Join through the BlueJeans Events app or web browser (instructions).
Committee
Dr. James Hays (advisor)
Dr. Charles C. Kemp
Dr. C. Karen Liu (Stanford University)
Dr. James M. Rehg
Dr. Yaser Ajmal Sheikh (Carnegie Mellon University, Facebook Reality Labs)
Abstract
Contact is an important but often oversimplified component of human grasping. Capturing hand-object contact in detail can lead to important insights about grasping behavior, and enable applications in diverse fields like virtual reality and human-robot interaction. However, observing contact through external sensors is challenging because of occlusion and the complexity of the human hand. Lack of ground-truth data has significantly influenced research in this field.
We introduce the use of thermal cameras to capture detailed ground-truth hand-object contact (called contact maps), and techniques to simultaneously capture other data modalities like 3D hand pose, object pose, and multi-view RGB-D grasp videos.

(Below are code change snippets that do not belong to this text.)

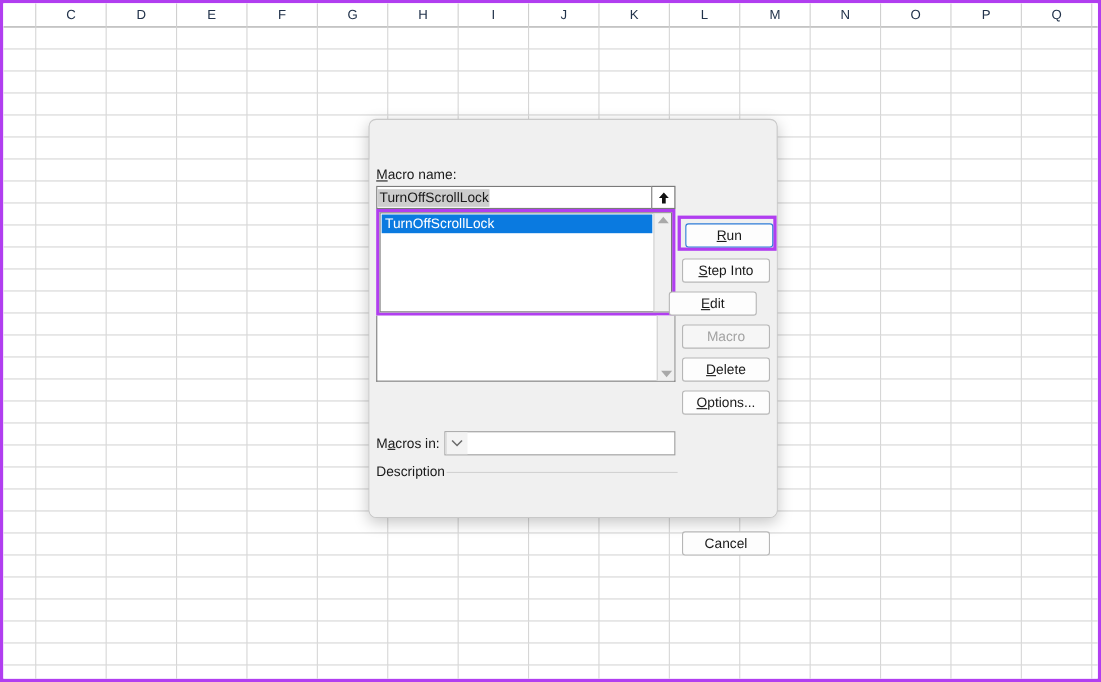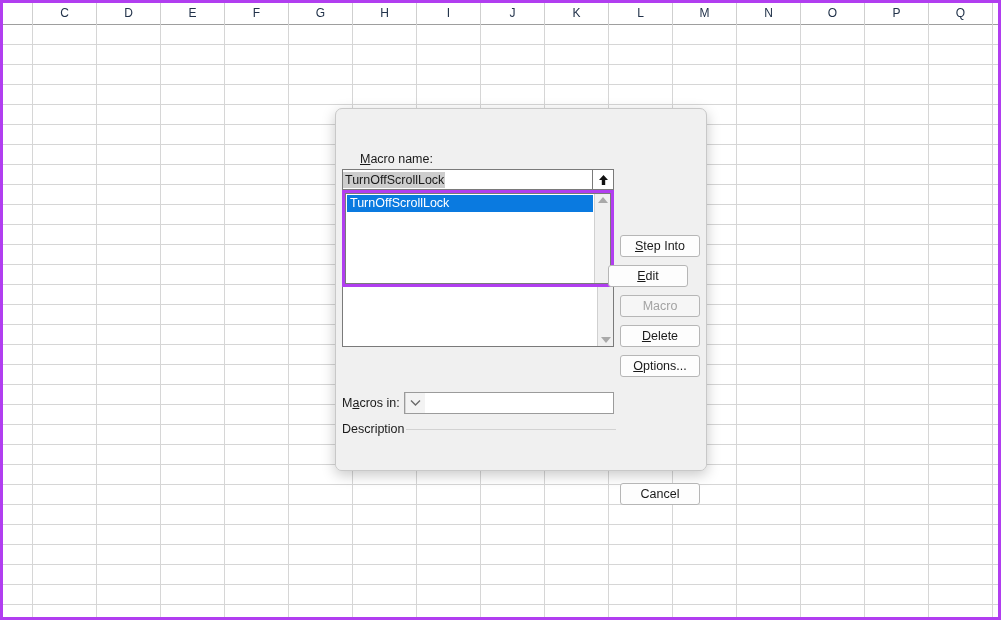--- a/index.html
+++ b/index.html
@@ -112,21 +112,21 @@
     border-bottom-right-radius: 6px;
   }
 
   .field-label {
     position: absolute;
     font-size: 12.5px;
     color: #1a1a1a;
   }
   .ul { text-decoration: underline; }
 
-  #macro-name-label { left: 24px; top: 7px; }
+  #macro-name-label { left: 6px; top: 7px; }
 
   
   #macro-name-input {
     position: absolute;
     left: 6px; top: 24px;
     width: 272px; height: 21px;
     background: #ffffff;
     border: 1px solid #7a7a7a;
     display: flex;
     align-items: center;
@@ -917,20 +917,25 @@
       </div>
 
       <div id="listbox-lower">
         <div style="flex:1 1 auto;"></div>
         <div class="sb">
           <div style="height:2px;"></div>
           <div class="sb-arrow sb-down"></div>
         </div>
       </div>
 
+      <div id="run-highlight">
+        <div id="run-button">
+          <span class="ul">R</span><span>un</span>
+        </div>
+      </div>
 
       <div class="dlg-btn" id="step-into-button">
         <span class="ul">S</span><span>tep Into</span>
       </div>
 
       <div class="dlg-btn" id="edit-button">
         <span class="ul">E</span><span>dit</span>
       </div>
 
       <div class="dlg-btn disabled" id="create-button">Macro</div>

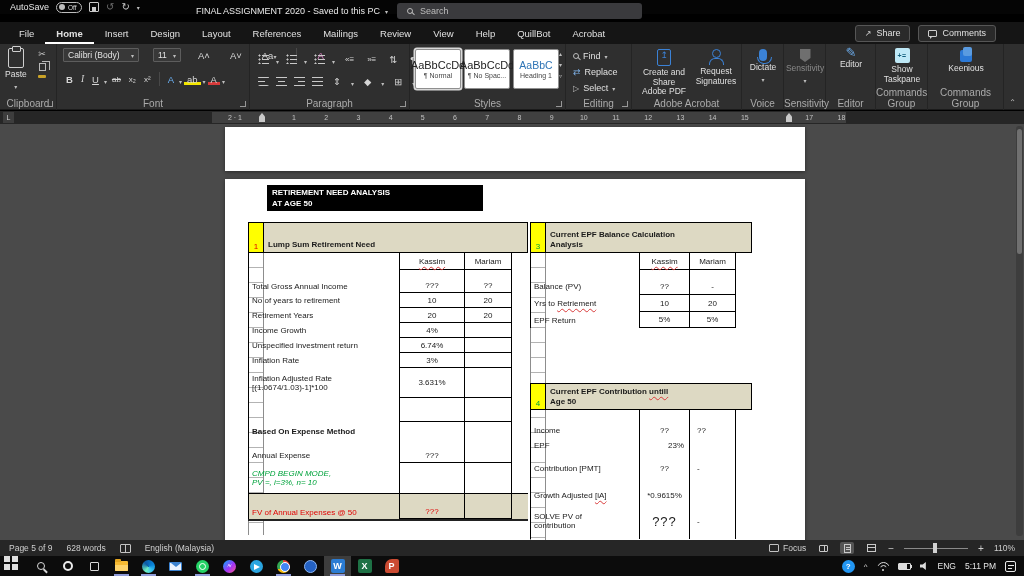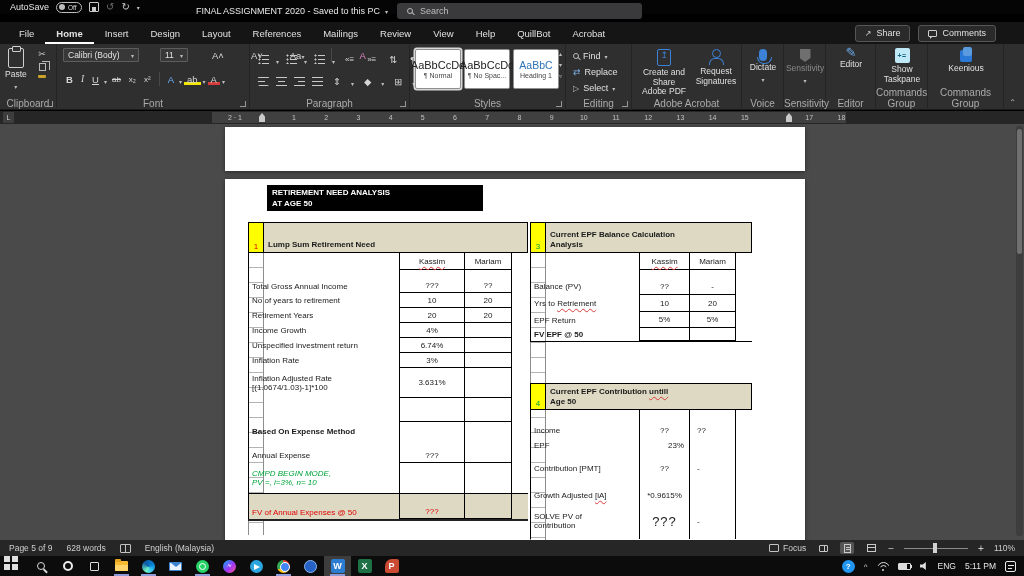--- a/index.html
+++ b/index.html
@@ -280,21 +280,21 @@
       <div class="clip-col">
         <span class="gly" style="font-size:9px">✂</span>
         <span class="copyic"></span>
         <span class="brush"></span>
       </div>
       <div class="glabel">Clipboard</div>
       <span class="dlg"></span>
     </div>
 
     <div class="rgroup" style="left:57px;width:193px">
-      <div style="position:absolute;left:6px;top:4px;display:flex;gap:21px;align-items:center">
+      <div style="position:absolute;left:6px;top:4px;display:flex;gap:14px;align-items:center">
         <span class="sel" style="width:76px">
             <span>Calibri (Body)</span>
             <span class="caret"></span>
           </span>
         <span class="sel" style="width:28px">
             <span>11</span>
             <span class="caret"></span>
           </span>
         <span class="fbtn">A˄</span>
         <span class="fbtn">A˅</span>
@@ -643,27 +643,20 @@
               </div>
               <div class="tc tv tv1">10</div>
               <div class="tc tv tv2">20</div>
             </div>
             <div class="trow h16">
               <div class="tc tl">
                 <span>EPF Return</span>
               </div>
               <div class="tc tv tv1">5%</div>
               <div class="tc tv tv2">5%</div>
-            </div>
-            <div class="trow boldrow h14 bb">
-              <div class="tc tl">
-                <span>FV EPF @ 50</span>
-              </div>
-              <div class="tc tv tv1"></div>
-              <div class="tc tv tv2"></div>
             </div>
           </div>
       </div>
 
       <div class="tbl tblr nohl v2left" style="left:305px;top:204px;width:222px">
         <div class="band band27">
           <div class="numcell numgreen">4</div>
           <div class="titlecell">
             <span><span>Current EPF Contribution </span><span class="sq">untill</span></span>
             <span>Age 50</span>

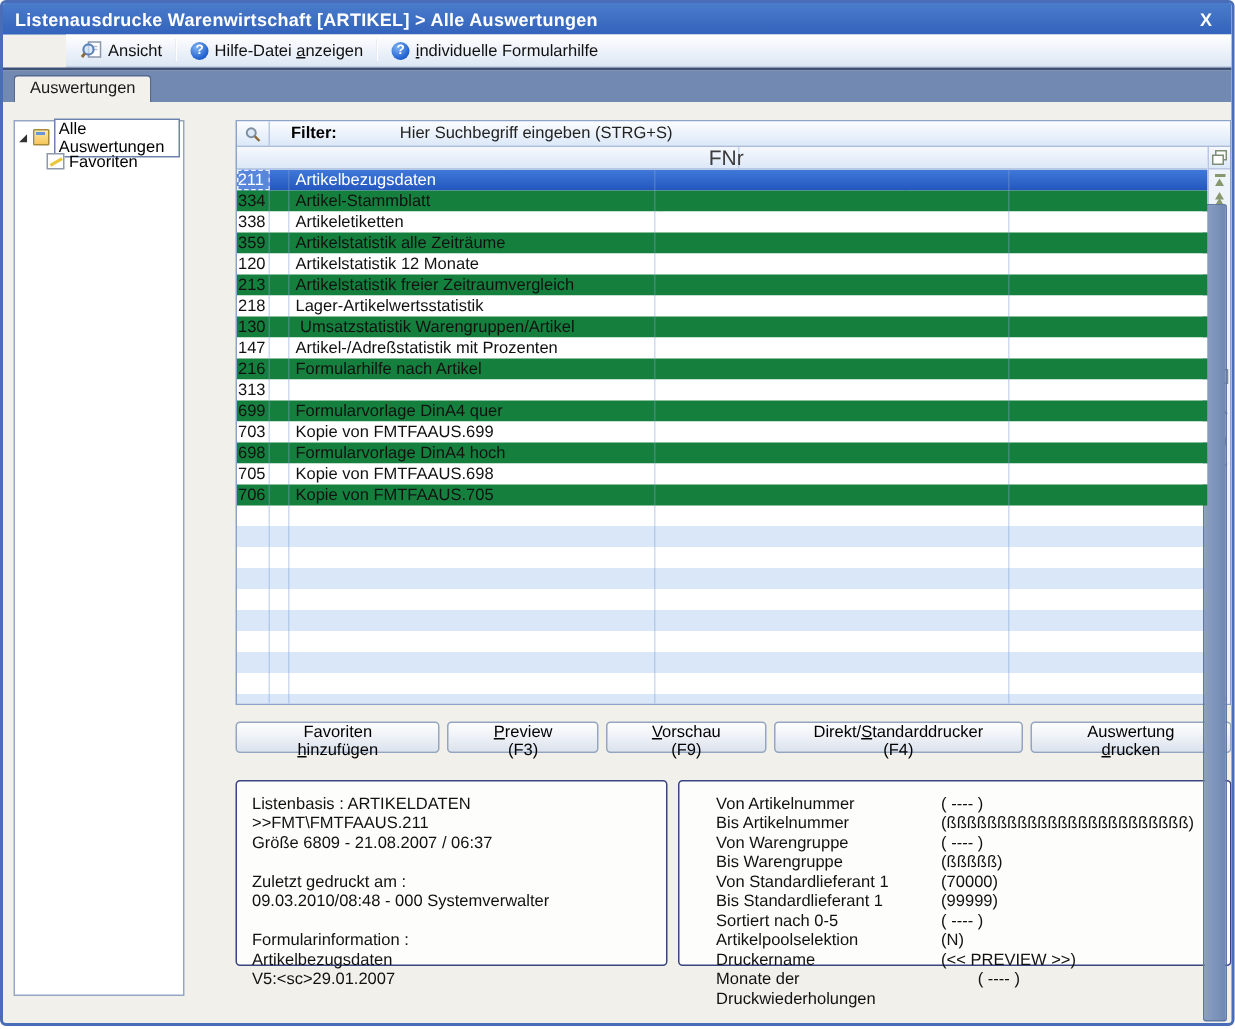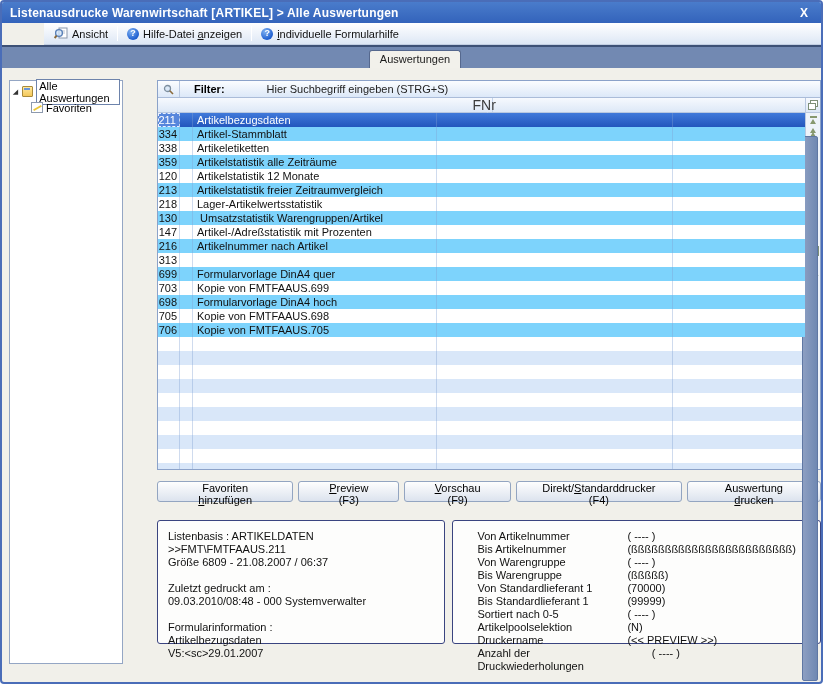--- a/index.html
+++ b/index.html
@@ -12,21 +12,21 @@
   .close-x { font-weight:bold; font-size:12px; cursor:default; padding:0 3px; }
 
   
   .toolbar { height:22px; background:linear-gradient(#ffffff,#dde7f5); display:flex; align-items:center; padding-left:4px; border-bottom:1px solid #c3cfe2;margin-left:42px; }
   .tbtn { display:flex; align-items:center; gap:4px; font-size:11px; color:#111; padding:2px 6px; border-radius:2px; }
   .tsep { width:1px; height:15px; background:#aebccf; border-right:1px solid #fff; margin:0 3px; }
   .help-ball { width:12px; height:12px; border-radius:50%; background:radial-gradient(circle at 35% 30%, #7fb2f2, #1f5fd0 70%); color:#fff; font-size:9px; font-weight:bold; display:flex; align-items:center; justify-content:center; line-height:1; }
   .darkstrip { height:2px; background:#3d5176; }
 
   
-  .tabstrip { height:21px; background:#7289b2; display:flex; align-items:flex-end; padding-left:7px;justify-content:center; }
+  .tabstrip { height:21px; background:#7289b2; display:flex; align-items:flex-end; padding-left:7px; }
   .tab { background:#f2f1eb; border:1px solid #55688e; border-bottom:none; border-radius:3px 3px 0 0; font-size:11px; color:#1b1b1b; padding:2px 10px 3px; height:18px; }
 
   
   .content { position:relative; height:618px; padding:12px 0 0 7px; display:flex; align-items:flex-start;gap:28px; }
 
   
   .tree { width:119px; height:584px; background:#fff; border:1px solid #94a6c4; font-size:11px; padding:3px 2px; margin-right:6px; }
   .tree-item { display:flex; align-items:center; gap:3px; height:15px; }
   .tw { font-size:7px; color:#333; width:8px; text-align:center; }
   .icon-folder { width:13px; height:11px; background:linear-gradient(#ffe9a0,#f4c85a); border:1px solid #a98a3a; border-radius:1px; position:relative; }
@@ -52,21 +52,21 @@
   .h-fnr { width:22px; padding-left:2px; }
   .h-f { width:13px; justify-content:center; color:#8296b4; }
   .h-bez { width:244px; padding-left:4px; }
   .h-e1 { width:236px; }
   .h-e2 { flex:1; border-right:none; }
 
   .rows-wrap { flex:1; position:relative; display:flex; flex-direction:column; overflow:hidden; }
   .vline { position:absolute; top:0; bottom:0; width:1px; background:rgba(130,160,210,.38); z-index:2; }
   .trow { height:14px; display:flex; align-items:center; font-size:11px; color:#111; position:relative; z-index:1; }
   .trow.plain { background:#fff; }
-  .trow.pale { background:#7dd3fc; }
+  .trow.pale { background:#15803d; }
   .trow.sel { background:linear-gradient(#4079da,#2356bd); color:#fff; }
   .c-fnr { width:22px; text-align:right; padding-right:3px; height:100%; display:flex; align-items:center; justify-content:flex-end; }
   .trow.sel .c-fnr { background:#5786dc; border:1px dashed #eaf1ff; }
   .c-f { width:13px; }
   .c-bez { width:244px; padding-left:4px; white-space:pre; overflow:hidden; }
   .c-e1 { width:236px; } .c-e2 { flex:1; }
   .filler { flex:1; background:repeating-linear-gradient(to bottom,#ffffff 0 14px,#d9e7f9 14px 28px); }
 
   
   .scrollcol { width:15px; border-left:1px solid #b9c8e0; background:#eef3fa; display:flex; flex-direction:column; align-items:center; }
@@ -234,21 +234,21 @@
                 <div class="trow plain">
                   <div class="c-fnr">147</div>
                   <div class="c-f"></div>
                   <div class="c-bez">Artikel-/Adreßstatistik mit Prozenten</div>
                   <div class="c-e1"></div>
                   <div class="c-e2"></div>
                 </div>
                 <div class="trow pale">
                   <div class="c-fnr">216</div>
                   <div class="c-f"></div>
-                  <div class="c-bez">Artikelnummer nach Artikel</div>
+                  <div class="c-bez">Formularhilfe nach Artikel</div>
                   <div class="c-e1"></div>
                   <div class="c-e2"></div>
                 </div>
                 <div class="trow plain">
                   <div class="c-fnr">313</div>
                   <div class="c-f"></div>
                   <div class="c-e1"></div>
                   <div class="c-e2"></div>
                 </div>
                 <div class="trow pale">
@@ -382,21 +382,21 @@
               <div class="p-label">Von Standardlieferant 1</div>
               <div class="p-value">(70000)</div>
               <div class="p-label">Bis Standardlieferant 1</div>
               <div class="p-value">(99999)</div>
               <div class="p-label">Sortiert nach 0-5</div>
               <div class="p-value">( ---- )</div>
               <div class="p-label">Artikelpoolselektion</div>
               <div class="p-value">(N)</div>
               <div class="p-label">Druckername</div>
               <div class="p-value">(&lt;&lt; PREVIEW &gt;&gt;)</div>
-              <div class="p-label">Anzahl der Druckwiederholungen</div>
+              <div class="p-label">Monate der Druckwiederholungen</div>
               <div class="p-value">        ( ---- )</div>
             </div>
         </div>
       </div>
 
     </div>
 
     <div class="right-band"></div>
   </div>
 </div>

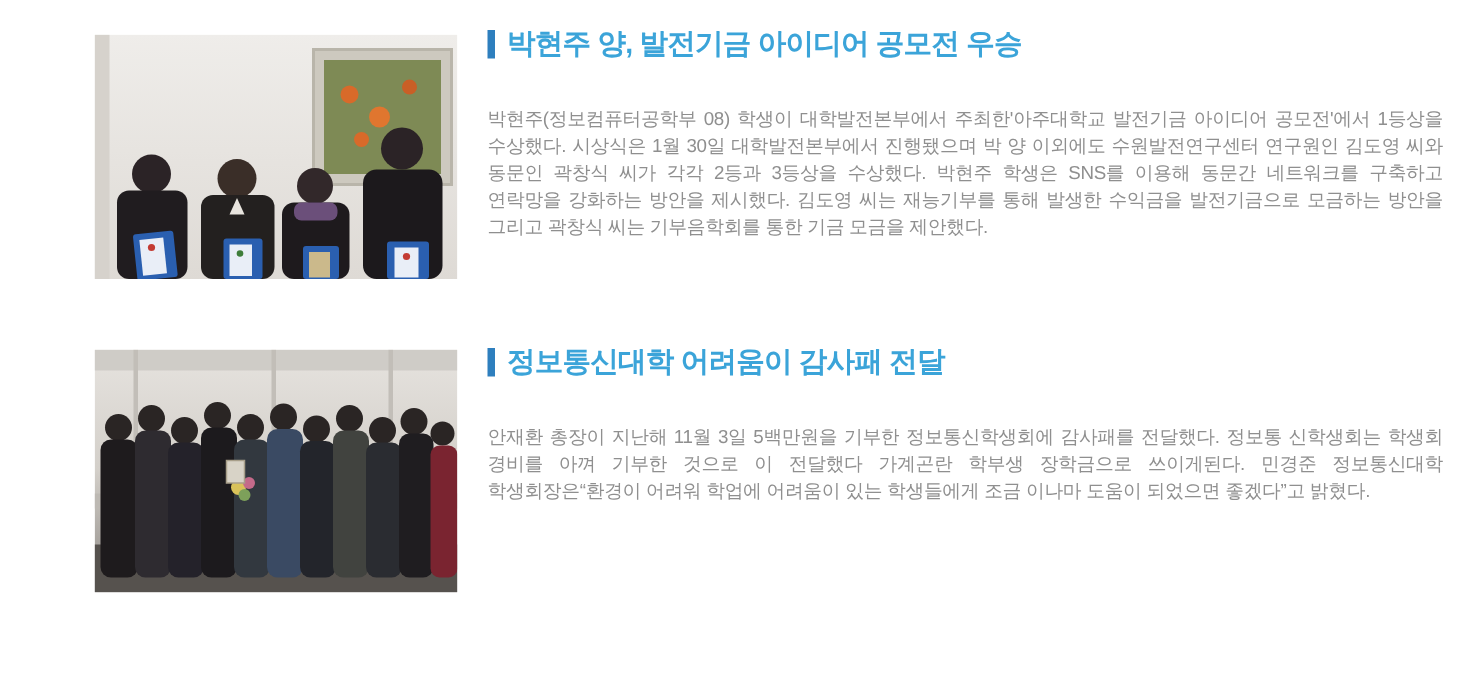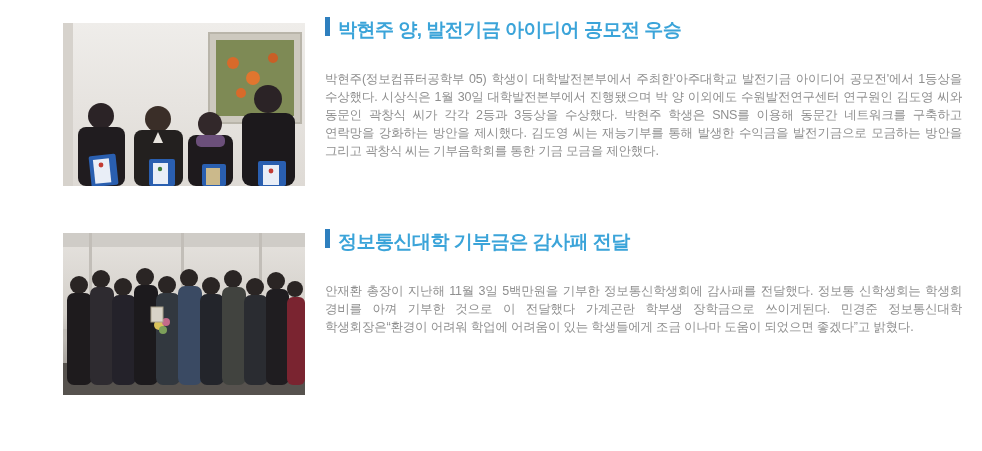--- a/index.html
+++ b/index.html
@@ -23,20 +23,21 @@
   .content {
     position: absolute;
     left: 325px;
     width: 637px;
   }
   .content-1 { top: 17px; }
   .content-2 { top: 229px; }
   .title-row {
     margin: 0 0 29px 0;
     display: flex;
+    align-items: center;
     height: 24px;
   }
   .title-bar {
     display: inline-block;
     width: 5px;
     height: 19px;
     background: var(--bar-blue, #2e7fbe);
     margin-right: 8px;
     flex: 0 0 auto;
   }
@@ -106,21 +107,21 @@
         <circle cx="208" cy="148" r="2.4" fill="#c33b33"></circle>
       </g>
     </svg>
   </div>
 
   <div class="content content-1">
     <h2 class="title-row">
       <span class="title-bar"></span>
       <span class="title-text">박현주 양, 발전기금 아이디어 공모전 우승</span>
     </h2>
-    <p class="body-text">박현주(정보컴퓨터공학부 05) 학생이 대학발전본부에서 주최한'아주대학교 발전기금 아이디어 공모전'에서 1등상을 수상했다. 시상식은 1월 30일 대학발전본부에서 진행됐으며 박 양 이외에도 수원발전연구센터 연구원인 김도영 씨와 동문인 곽창식 씨가 각각 2등과 3등상을 수상했다. 박현주 학생은 SNS를 이용해 동문간 네트워크를 구축하고 연락망을 강화하는 방안을 제시했다. 김도영 씨는 재능기부를 통해 발생한 수익금을 발전기금으로 모금하는 방안을 그리고 곽창식 씨는 기부음학회를 통한 기금 모금을 제안했다.</p>
+    <p class="body-text">박현주(정보컴퓨터공학부 08) 학생이 대학발전본부에서 주최한'아주대학교 발전기금 아이디어 공모전'에서 1등상을 수상했다. 시상식은 1월 30일 대학발전본부에서 진행됐으며 박 양 이외에도 수원발전연구센터 연구원인 김도영 씨와 동문인 곽창식 씨가 각각 2등과 3등상을 수상했다. 박현주 학생은 SNS를 이용해 동문간 네트워크를 구축하고 연락망을 강화하는 방안을 제시했다. 김도영 씨는 재능기부를 통해 발생한 수익금을 발전기금으로 모금하는 방안을 그리고 곽창식 씨는 기부음학회를 통한 기금 모금을 제안했다.</p>
   </div>
 
   <div class="photo photo-2" title="정보통신대학 학생회 학생들과 총장이 실내에서 함께 선 단체 사진">
     <svg width="242" height="162" viewBox="0 0 242 162" xmlns="http://www.w3.org/2000/svg">
       <defs>
         <linearGradient id="wall2" x1="0" y1="0" x2="0" y2="1">
           <stop offset="0" stop-color="#e6e3df"></stop>
           <stop offset="0.5" stop-color="#d3cfc9"></stop>
           <stop offset="1" stop-color="#8b8782"></stop>
         </linearGradient>
@@ -166,18 +167,18 @@
       <circle cx="103" cy="89" r="4" fill="#c46a8a"></circle>
       <circle cx="100" cy="97" r="4" fill="#7da05a"></circle>
 
       <rect x="88" y="74" width="12" height="15" fill="#d8d3c7" stroke="#a89f8a" stroke-width="1"></rect>
     </svg>
   </div>
 
   <div class="content content-2">
     <h2 class="title-row">
       <span class="title-bar"></span>
-      <span class="title-text">정보통신대학 기부금은 감사패 전달</span>
+      <span class="title-text">정보통신대학 어려움이 감사패 전달</span>
     </h2>
     <p class="body-text">안재환 총장이 지난해 11월 3일 5백만원을 기부한 정보통신학생회에 감사패를 전달했다. 정보통 신학생회는 학생회 경비를 아껴 기부한 것으로 이 전달했다 가계곤란 학부생 장학금으로 쓰이게된다. 민경준 정보통신대학 학생회장은“환경이 어려워 학업에 어려움이 있는 학생들에게 조금 이나마 도움이 되었으면 좋겠다”고 밝혔다.</p>
   </div>
 
 </div>
 
 </body></html>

This has resulted in ContactDB and ContactPose, two large-scale and diverse datasets of participants grasping 3D-printed household objects with functional intents.
Analysis of this data confirms some long held intuitions about hand-object contact, and also reveals some surprising new patterns. We also train machine learning models for diverse contact map prediction from object shape, and for contact modeling from object shape and grasp information.
Next, we present ContactGrasp, an algorithm that uses object shape and a contact map to synthesize functional grasps for kinematically diverse hand models, including robotic end-effectors. Finally, we investigate whether the contact data captured by thermal cameras encodes contact pressure in addition to contact locations. We find that (subject to certain conditions) the structure of our contact data indeed includes information about contact pressure.